**Exercise description:** Omit the images. Restate all of the records word for word.
(Entries supplied Opens)
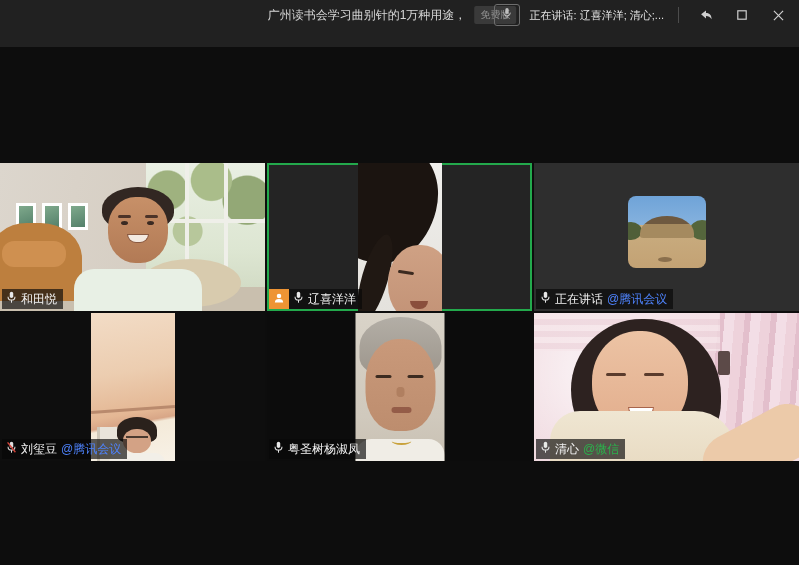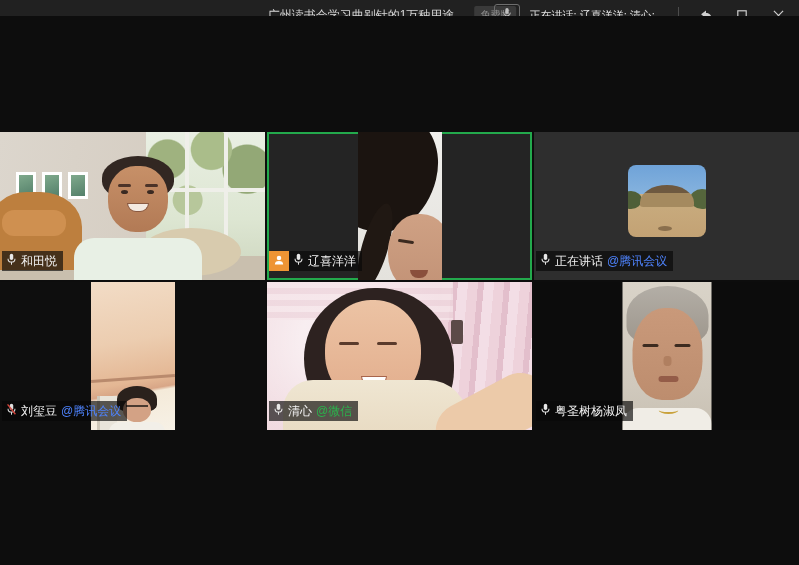"广州读书会学习曲别针的1万种用途，" .titlebar { height: 16px -> 47px }
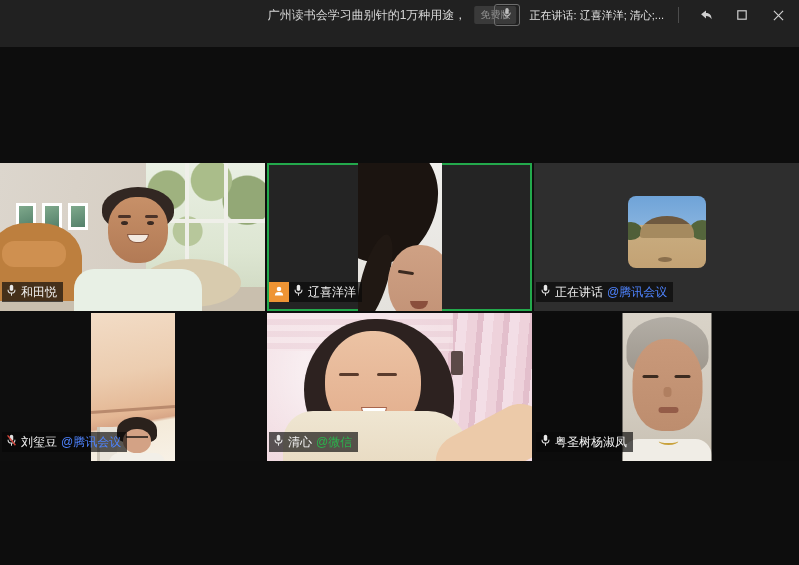"和田悦" .name-label { bottom: 9px -> 2px }
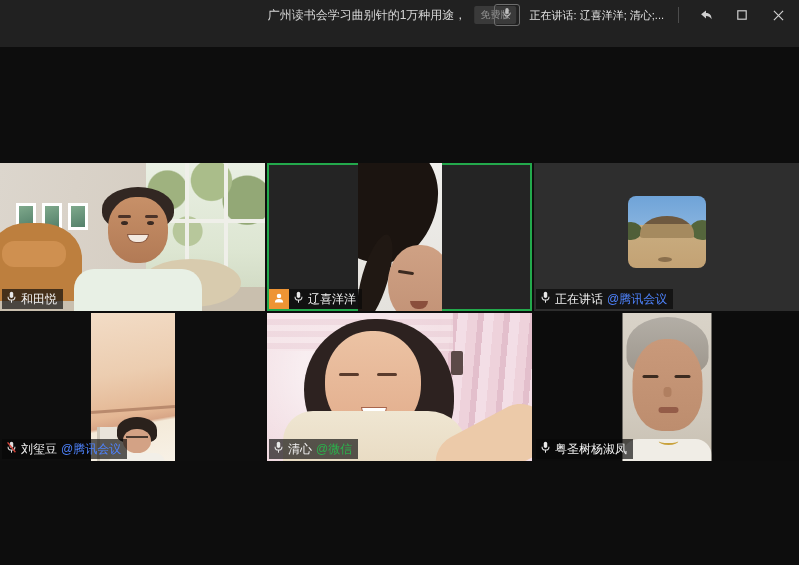"清心" div.tile { order: before "粤圣树杨淑凤" -> after "粤圣树杨淑凤" }
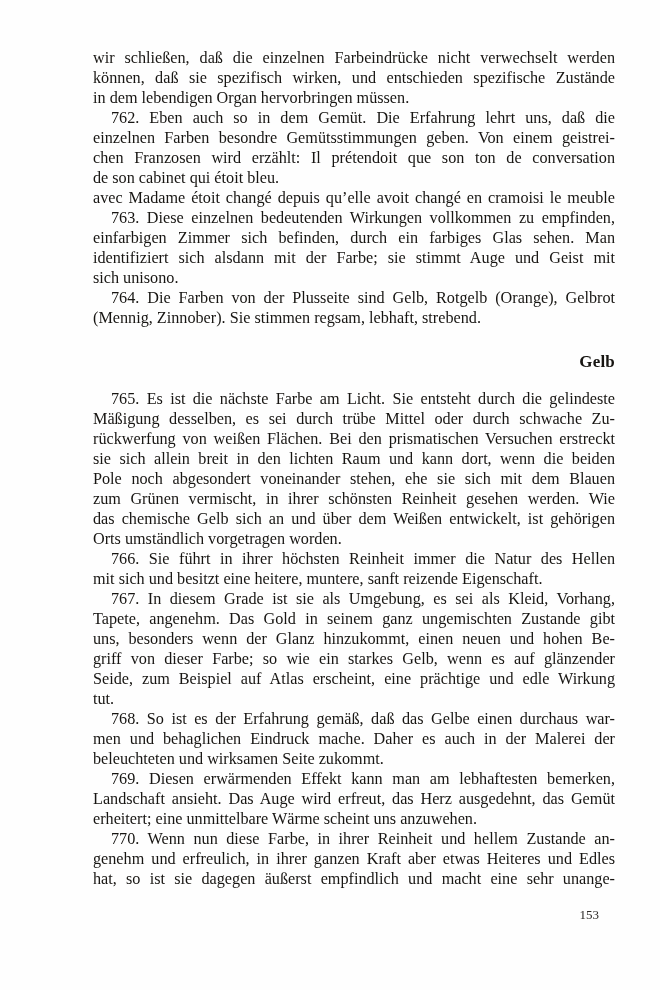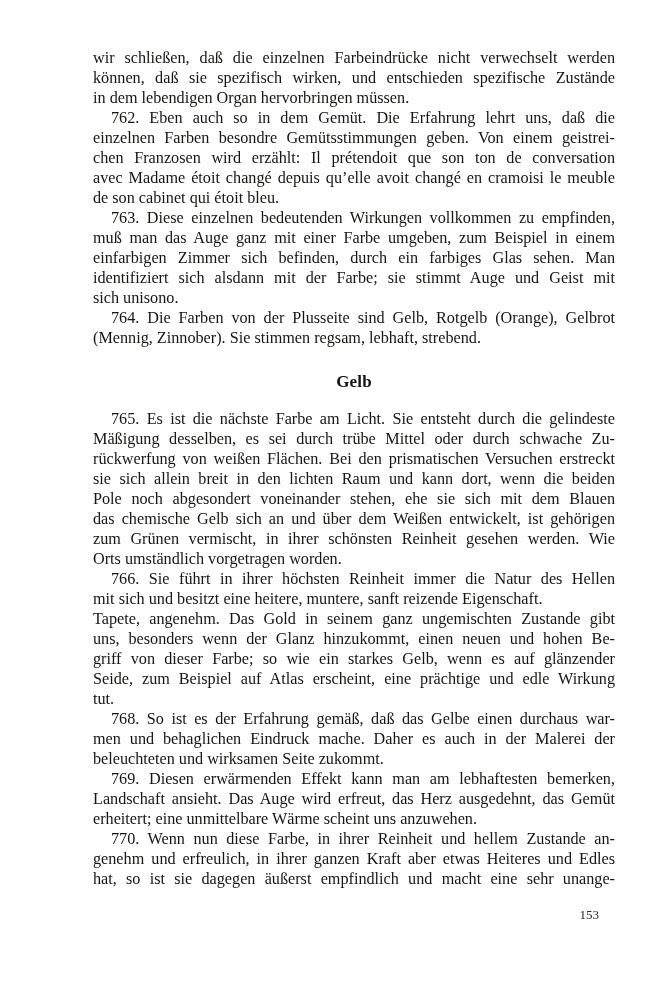"avec Madame étoit changé depuis" div.ln { order: before "de son cabinet qui étoit" -> after "de son cabinet qui étoit" }
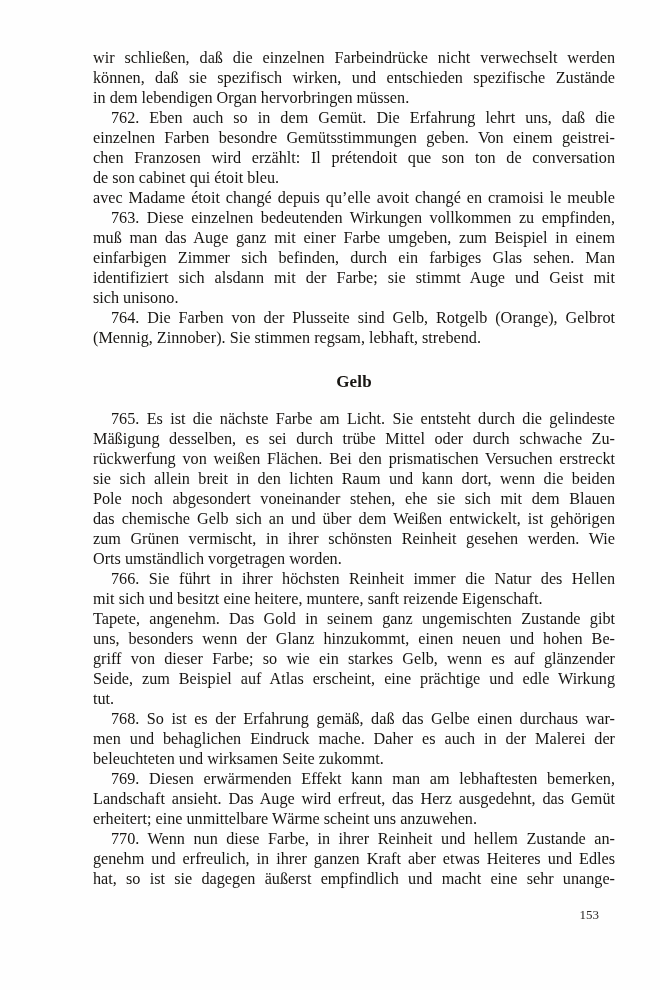"muß man das Auge ganz" div.ln { html: <div>muß man das Auge ganz mit einer Farbe umgeben, zum Beispiel in einem</div> -> none }
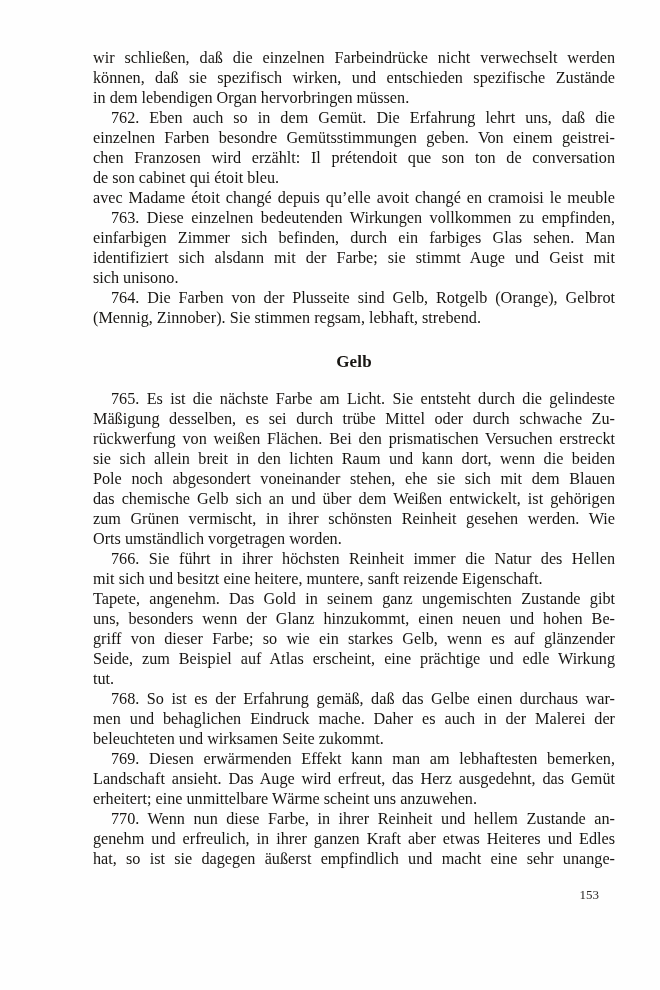"Gelb" .heading { text-align: center -> right }
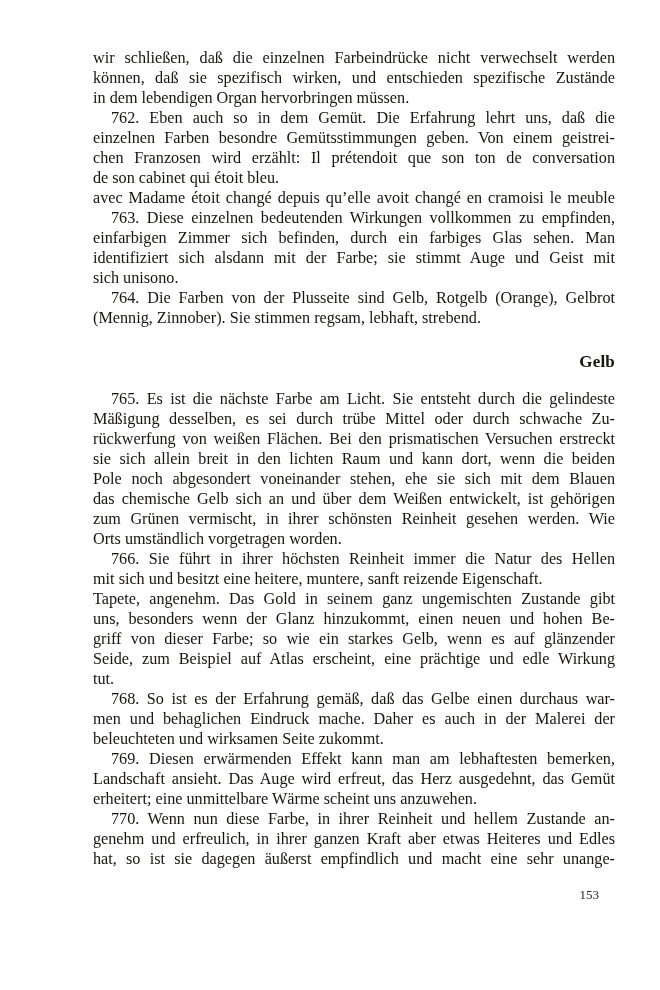"das chemische Gelb sich an" div.ln { order: before "zum Grünen vermischt, in ihrer" -> after "zum Grünen vermischt, in ihrer" }
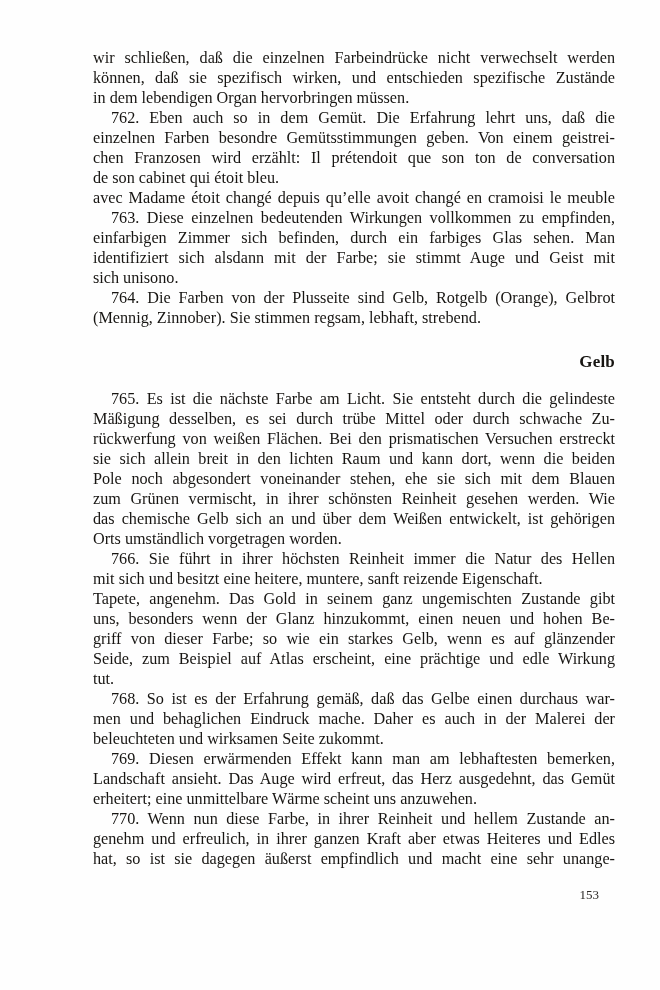"767. In diesem Grade ist" div.ln { html: none -> <div>767. In diesem Grade ist sie als Umgebung, es sei als Kleid, Vorhang,</div> }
(Entries supplied Closes)
**Output of the task:**
"广州读书会学习曲别针的1万种用途，" .titlebar { height: 16px -> 47px }
"和田悦" .name-label { bottom: 9px -> 2px }
"清心" div.tile { order: before "粤圣树杨淑凤" -> after "粤圣树杨淑凤" }
"avec Madame étoit changé depuis" div.ln { order: before "de son cabinet qui étoit" -> after "de son cabinet qui étoit" }
"muß man das Auge ganz" div.ln { html: <div>muß man das Auge ganz mit einer Farbe umgeben, zum Beispiel in einem</div> -> none }
"Gelb" .heading { text-align: center -> right }
"das chemische Gelb sich an" div.ln { order: before "zum Grünen vermischt, in ihrer" -> after "zum Grünen vermischt, in ihrer" }
"767. In diesem Grade ist" div.ln { html: none -> <div>767. In diesem Grade ist sie als Umgebung, es sei als Kleid, Vorhang,</div> }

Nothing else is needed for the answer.